Кстати, когда я послал альбом Сергеичу из «Аффинажа» (мы сто лет с ним общаемся, я помогал немного, когда ребята только начинали) — так он сказал, дескать, материал хорош, но записано и спродюсировано криво. Типа демо такое. При том песню «Чисто» Эм называл шедевром, а на «Корректора» они даже кавер делали.
Конечно, в плане профессионализма мне до них — как до луны. Вокал Эма невероятно техничен, и музыканты они от бога.
— А кого из ныне здесь поющих прям посоветуешь?
— Ну, топчик — это Никита Прокопьев. Потом «Монти Механик» на постоянном репите у нас. Плюс какое-то время назад я открыл Сироткина — его вообще миллион раз послушали. Но это не андеграунд, конечно. За андер у нас Ваня Смех и Повалишин сейчас отдуваются, которых тоже очень люблю.
— Черепихо заполнил нишу доброты, пустовавшую после смерти Черного Лукича (Федю Маливанова, увы, мало пока кто знает). Но, по твоим словам, была на ранних кассетах и сторона зла…
— Спасибо! Про Федю и я не в курсе, а Лукича слышал совсем чуть-чуть. Песни всегда писались разные — и добрые, и злые. Не вижу тут противоречия. Куда страннее, когда у автора все песни однотипного настроения, как под копирку.
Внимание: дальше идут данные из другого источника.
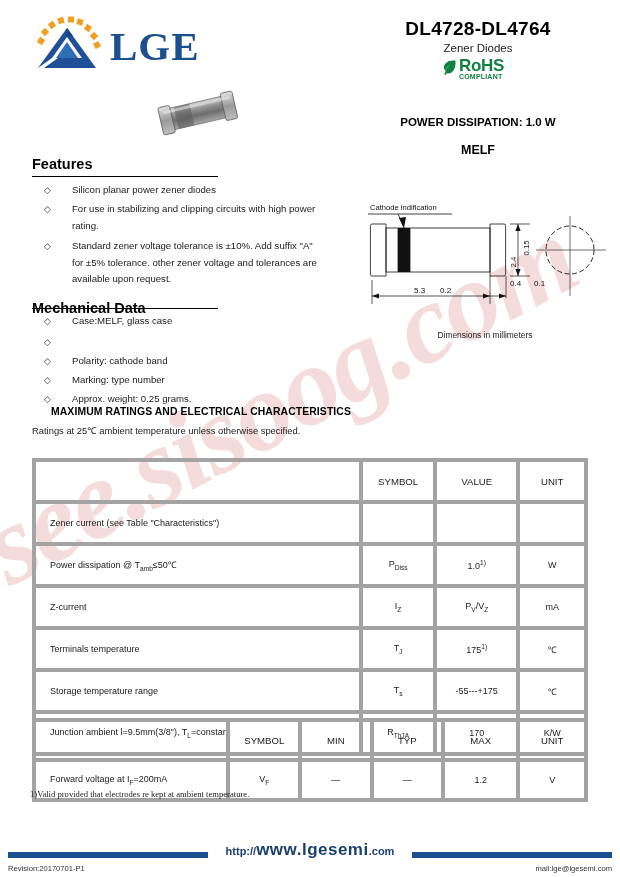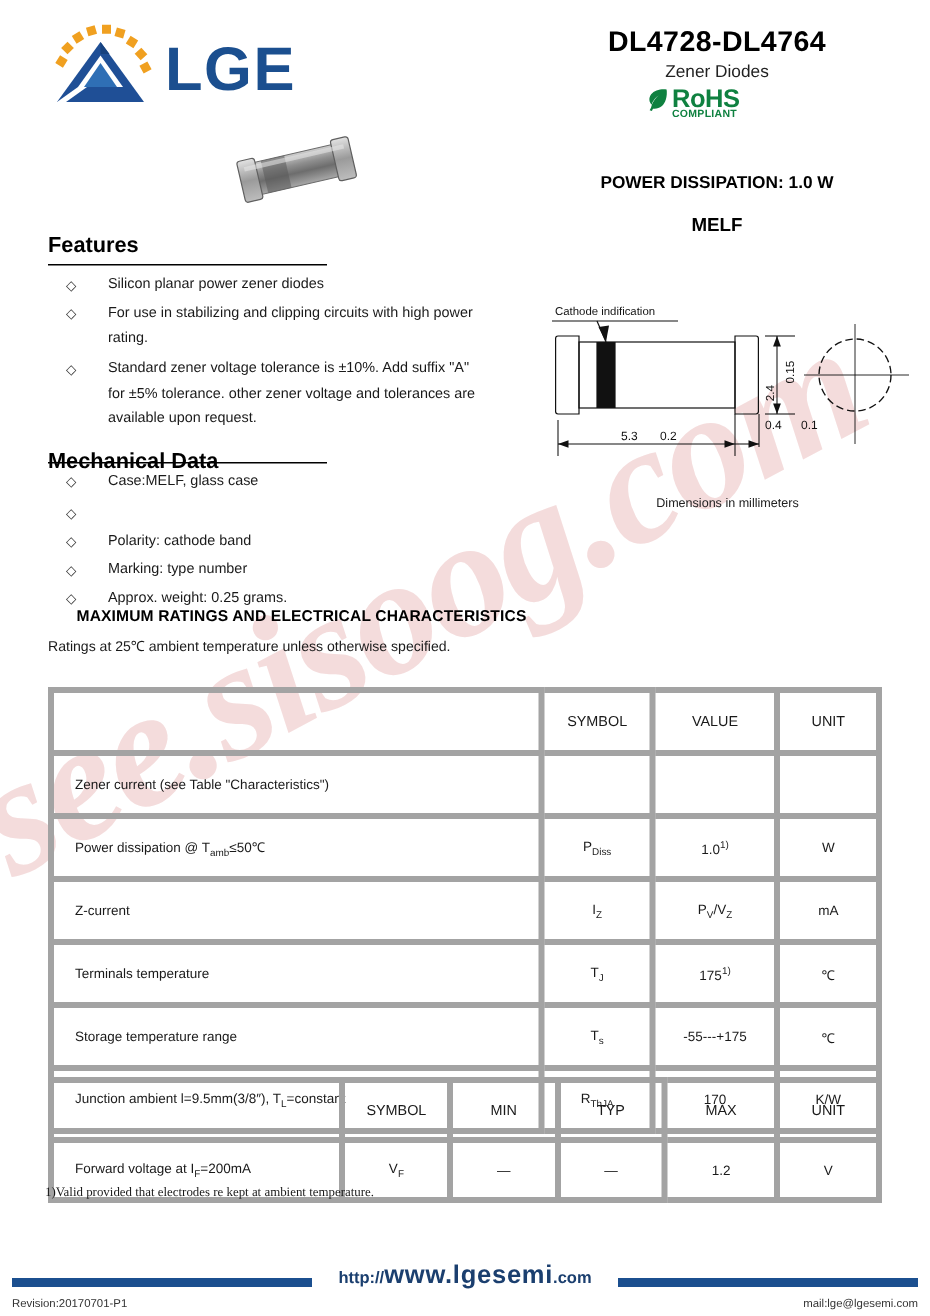"LGE" .logo-text { font-family: Liberation Sans, sans-serif -> Liberation Serif, serif }
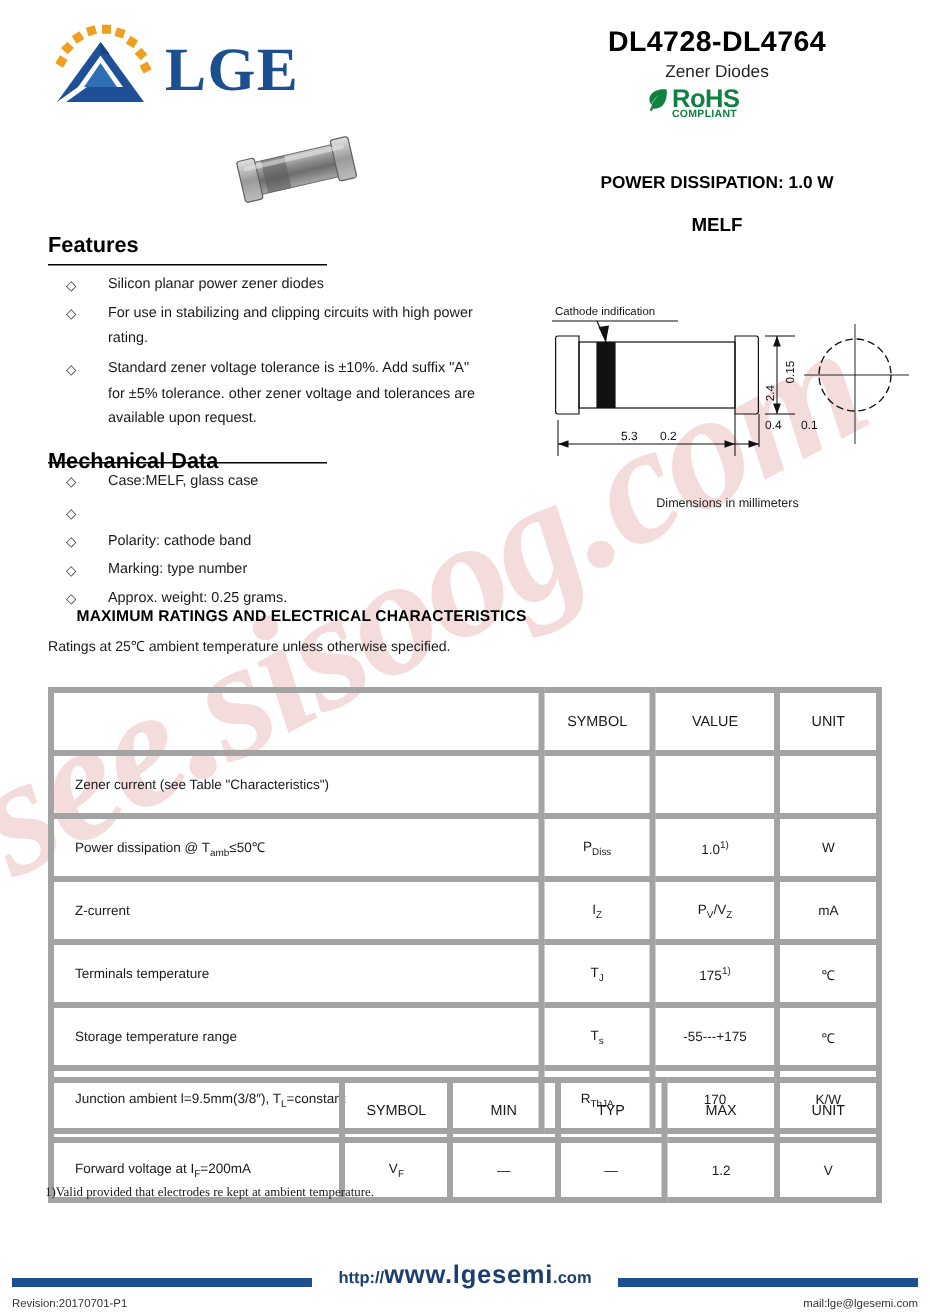"RoHS" .rohs { left: 324px -> 335px }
— Бранимир вначале грешил подобным. Кстати, как тебе его музыка? Он в последнее время явно хочет избавиться от своего злого наследия…
— Я его пытался слушать — не мое. Опять-таки русский рок это по жанру, а я, как говорил уже выше, такое не очень. Эх, больше бы вопросов про Генри Роллинза, Sonic Youth, Therapy?, Pink Floyd, VU, Soundgarden, TAD…
— Фиг вам, батюшка, рокенролл мертв! Давай о цветах жизни лучше. Помнится, ты говорил, что твой сын — в серьезном бизнесе, то есть по античерепихинскому пути движется. Интересно, что он думает о твоем творчестве ? Пробовали записать что-то вместе?
— Ну вот станет большим воротилой, будет батьку кормить, хорошо же! На его стих «Зародилось порося и пошел играть в лося» я песню сделал. А, еще была вещица «Кислый лимон лежит тихо», это тоже его слова. А что такое черепихинский путь?
— Перечитаешь наше вью после публикации и увидишь. Про молодых, кстати, интересно: ты ведь иногда проводишь всякие лекции — про самиздат, например — и наверняка публика не из одних олдарей типа нас с тобой собирается. Как по твоему, догоняют ли они, что почем?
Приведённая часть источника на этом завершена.